Editor: Happily, the Church of England still retains some singular parish clergy. Take the parish of St James-the-Least in the county of C- for example. Here the elderly Anglo-Catholic vicar, Eustace, continues his correspondence to Darren, his nephew, a low-church curate recently ordained… A humorous series by the Rev Dr Gary Bowness
July 2018 [2 issues this month]
On the perils of the Ladies’ Guild annual outing…
St James the Least of All
My dear Nephew Darren
And so once again we start the annual round of parish treats. While the bell-ringers prefer public houses, and the choirboys want fast food outlets, the Ladies’ Guild are centred on lavatories. The itinerary is unchangeable: Coach drive to coffee stop and lavatory. Coach drive to luncheon stop and lavatory. Coach drive to some arbitrary attraction – provided it has a tea shop and lavatory. Coach trip home with a lavatory (stop en route).
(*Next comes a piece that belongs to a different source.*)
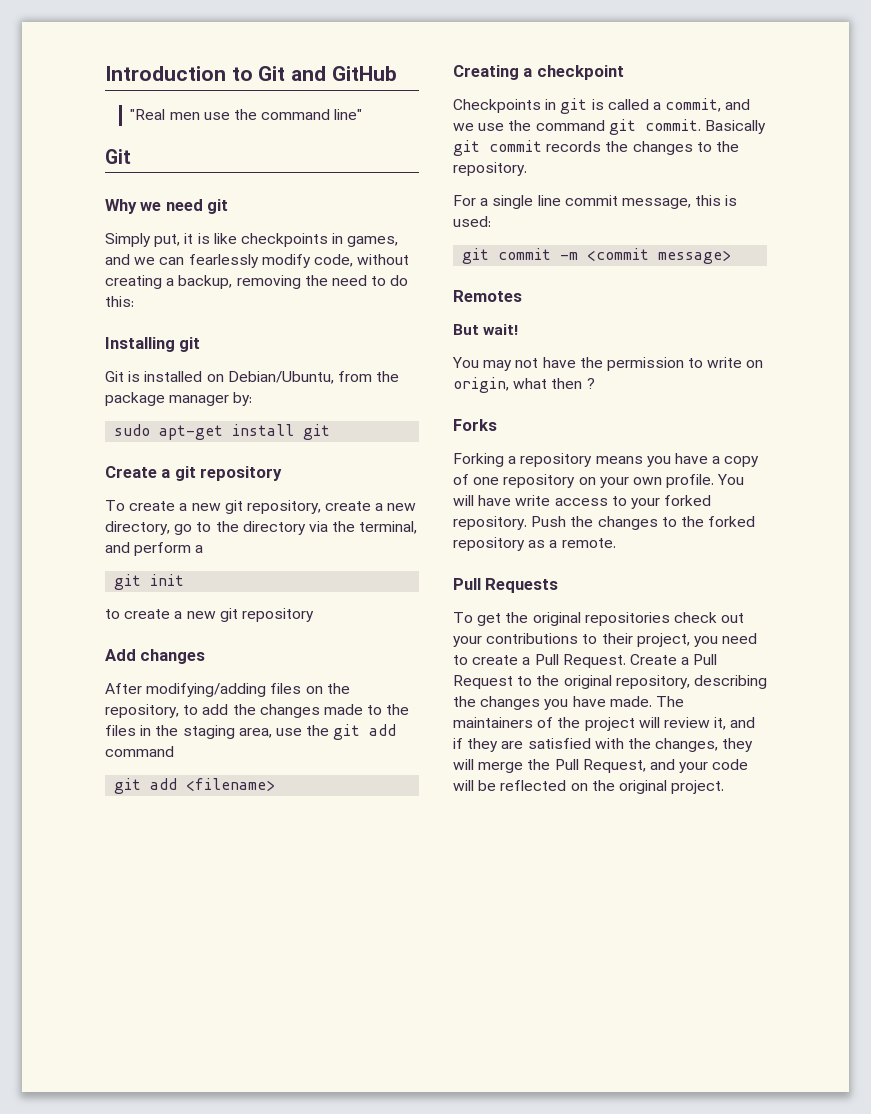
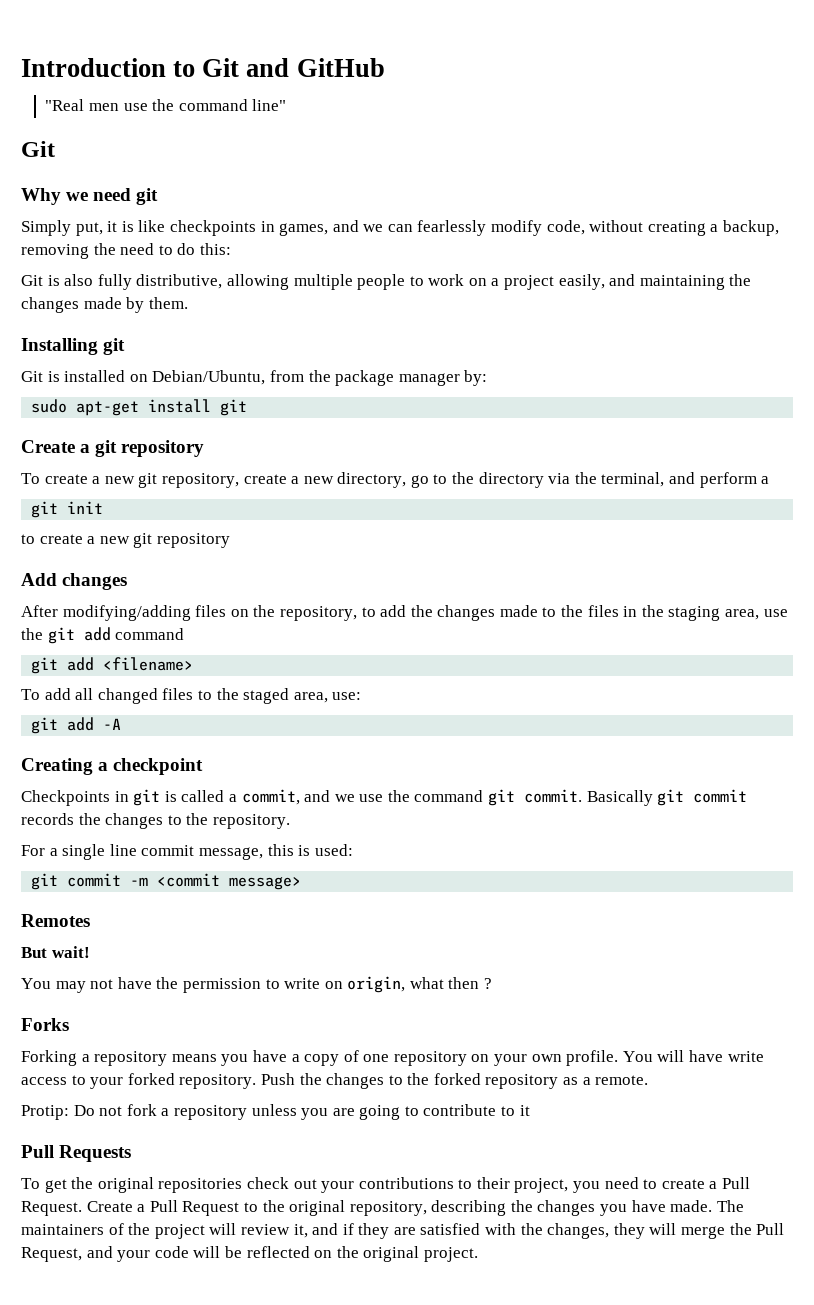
(134, 301) none -> [21,274,752,290] [21,297,188,313] // Git is also fully distributive, allowing multiple people to work on a project easily, and maintaining the changes made by them.
(276, 784) none -> [21,688,362,704] [31,717,122,734] // To add all changed files to the staged area, use: // git add -A
(616, 543) none -> [21,1104,530,1120] // Protip: Do not fork a repository unless you are going to contribute to it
A sub-committee will have been hard at work for the previous six months deciding where to visit. The most disastrous course of action is to present the group with a choice; if two options are provided, they will attract almost equal numbers in favour, thus ensuring that half of the group will rejoice in saying throughout the day that the other option would have been preferable. When it comes to decision-making, Stalin had a lot going for him.
My predecessor in this parish left me a terrible legacy; he always accompanied the Guild on their day out, thus obliging me to do the same. I do, however, travel equipped with armaments. “The Times” crossword rules out any possibility of conversation for at least the first two hours. Three years ago, Mrs Phillips had the audacity to look over my shoulder and give me 12 across; she will not make that mistake again. A brief nap after these
intellectual exertions, assuring those around me that I am meditating on the theme for next Sunday’s sermon, ensures a morning almost free from having to comment on the weather, other members of the party, or why I so rarely drop in on the Pram Service.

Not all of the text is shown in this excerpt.